La principal noticia de los bancos centrales en 2022 ha sido la subestimación de la inflación por parte de la Reserva Federal de EE UU y el mea culpa de su presidente, Jerome Powell, de que la inflación no es "transitoria".

La Reserva Federal ha subido su tipo de interés a corto plazo desde el rango objetivo del 0,25%-0,5% a principios de año hasta el 3,75%-4% en noviembre, y se espera una nueva subida en su reunión de diciembre.
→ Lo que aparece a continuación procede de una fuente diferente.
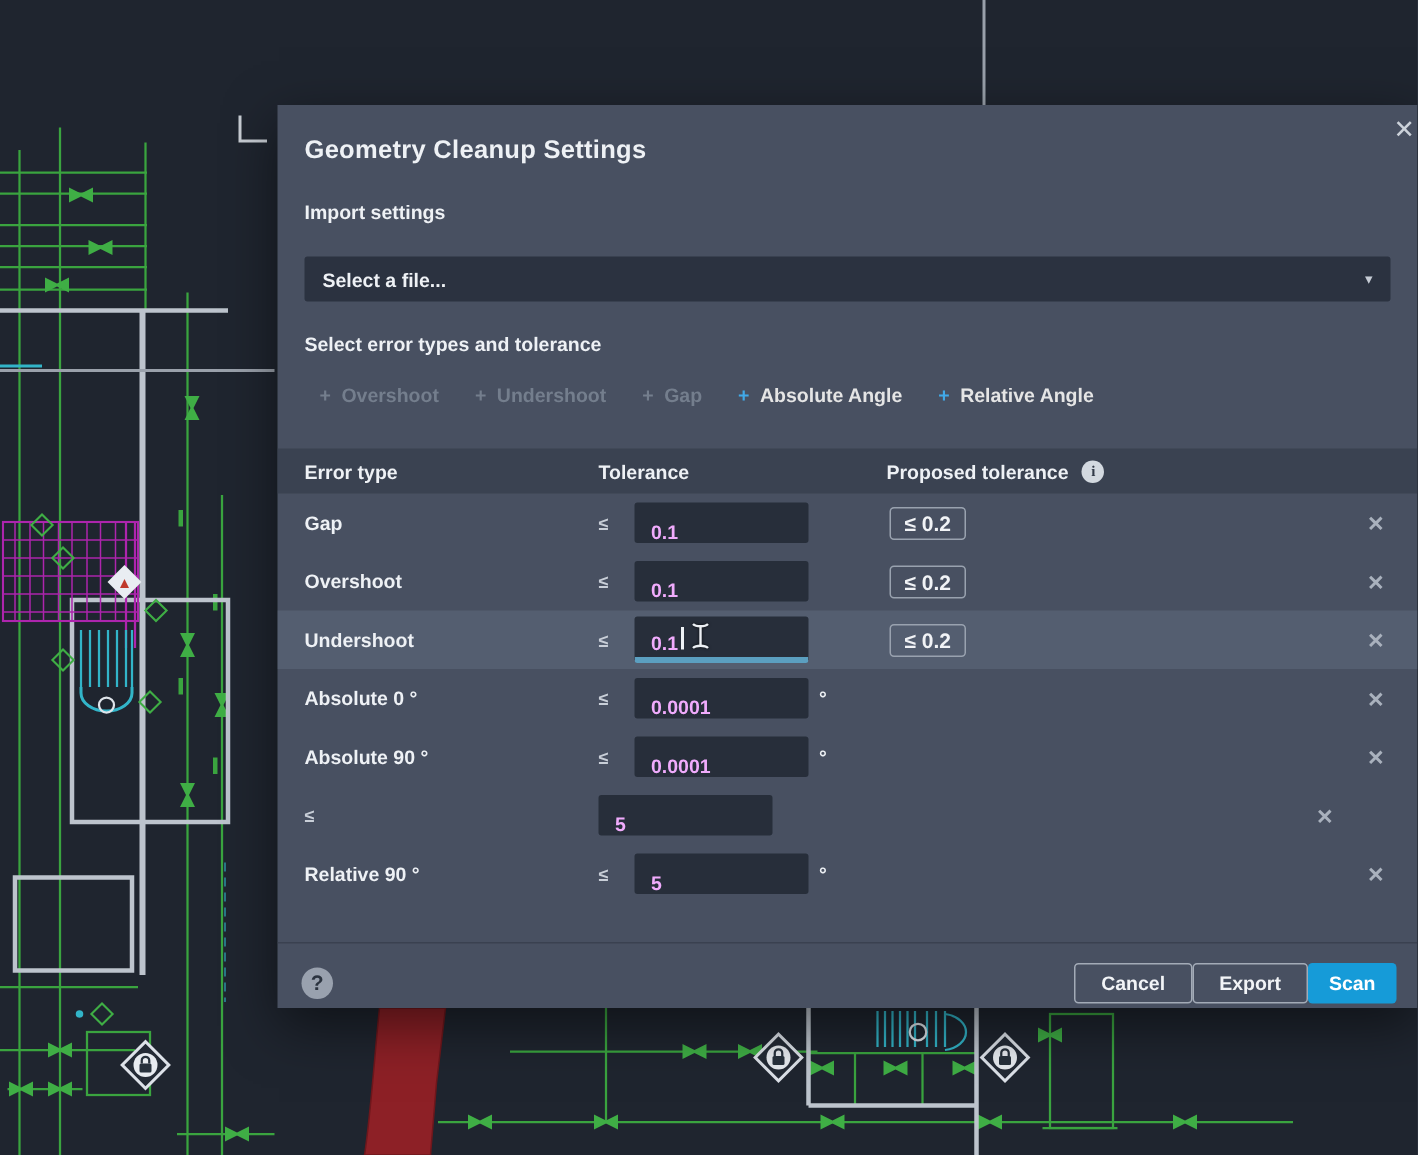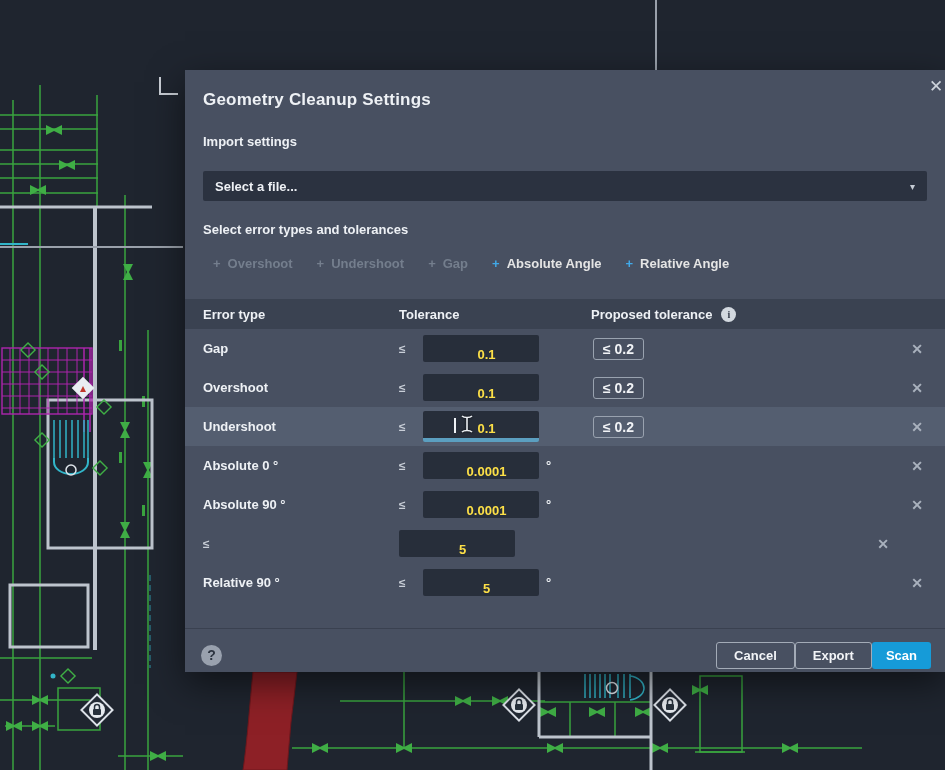--- a/index.html
+++ b/index.html
@@ -234,7 +234,7 @@
     <span class="caret">▾</span>
   </div>
 
-  <div class="lbl2">Select error types and tolerances</div>
+  <div class="lbl2">Select error types and tolerance</div>
 
   <div class="addrow">
     <span class="addbtn off">

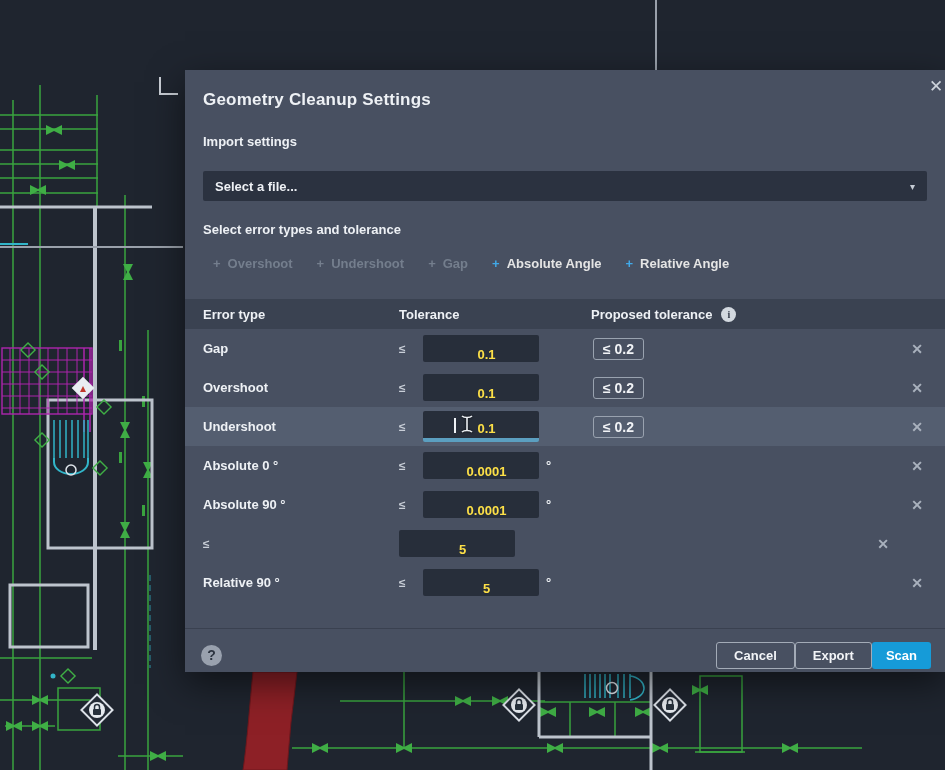--- a/index.html
+++ b/index.html
@@ -41,8 +41,8 @@
   .op{color:#c9cfd8;font-size:12px;}
   .inpcell{position:relative;}
   input.tol{width:116px;height:27px;background:#272e3a;border:none;border-radius:2px;
-    color:#fde047;font-size:13px;font-weight:700;font-family:"Liberation Sans",sans-serif;
-    padding:11px 0 0 11px;box-sizing:border-box;outline:none;text-align:center;}
+    color:#f0abfc;font-size:13px;font-weight:700;font-family:"Liberation Sans",sans-serif;
+    padding:11px 0 0 11px;box-sizing:border-box;outline:none;}
   .focused input.tol{height:31px;border-bottom:4px solid #5b9fc0;padding-bottom:4px;}
   .caret-bar{position:absolute;left:31px;top:7px;width:1.5px;height:15px;background:#eef2f6;}
   .ibeam{position:absolute;left:37px;top:3px;filter:drop-shadow(0 0 1px rgba(0,0,0,.8));}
El mercado está valorando un posible máximo en torno al 5%.

Robertson señaló que un posible riesgo para el próximo año es que el Comité Federal de Mercado Abierto subestime ahora el daño económico infligido por las subidas masivas de los tipos de interés en 2023.

Si la economía estadounidense entra en una profunda recesión en la primera mitad del año, el banco central podría verse obligado a recortar los tipos hasta 200 puntos básicos, según la lista de "sorpresas potenciales" de Robertson.
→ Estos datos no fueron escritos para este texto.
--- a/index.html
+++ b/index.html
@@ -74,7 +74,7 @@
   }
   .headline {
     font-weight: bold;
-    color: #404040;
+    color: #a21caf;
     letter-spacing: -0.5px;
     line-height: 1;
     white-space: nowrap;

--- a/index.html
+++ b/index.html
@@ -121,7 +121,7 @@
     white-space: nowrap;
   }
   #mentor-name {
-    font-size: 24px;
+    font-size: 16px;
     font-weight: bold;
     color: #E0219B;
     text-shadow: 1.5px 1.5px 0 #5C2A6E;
"La narrativa en 2023 cambia rápidamente a medida que las grietas en los cimientos se extienden desde los sectores más apalancados de la economía hasta incluso los más estables", añadió.

"El mensaje del comité abierto de la Reserva Federal también cambia rápidamente, desde la necesidad de mantener las condiciones monetarias restrictivas durante un período prolongado a la necesidad de proporcionar liquidez para evitar un aterrizaje duro importante".

Más caídas de las tecnológicas

Los valores tecnológicos han sufrido un varapalo bursátil a lo largo de 2022, ante la fuerte subida de los tipos de interés que ha incrementado sus costes de financión.  Standard Chartered asegura que el sector podría caer aún más en 2023.

El Nasdaq 100 acumula una caída superior al 29% desde principios de año, aunque el repunte del 15% registrado entre el 13 de octubre y el 1 de diciembre, gracias a la moderación de la inflación, ayudó a amortiguar las pérdidas anuales.

En su lista de posibles sorpresas para 2023, Robertson afirma que el índice podría caer otro 50% hasta los 6.000 puntos.

"En general, el sector tecnológico seguirá sufriendo en 2023, lastrado por la caída de la demanda de hardware, software y semiconductores", especuló.

"Además, el aumento de los costes de financiación y la contracción de la liquidez provocan un colapso de la financiación de las empresas, lo que provoca nuevos recortes significativos de las valoraciones en todo el sector, así como una oleada de pérdidas de empleo."

Según Robertson, las empresas tecnológicas de nueva generación podrían experimentar un aumento de las quiebras en 2023, lo que reduciría el peso de la capitalización de estas empresas en el S&P 500 que pasaría del máximo del 29,5% al 20% a finales de año.

"El dominio del sector tecnológico en el S&P 500 arrastra también a la baja al índice", sugirió, añadiendo: "El sector tecnológico lidera un desplome de la renta variable mundial".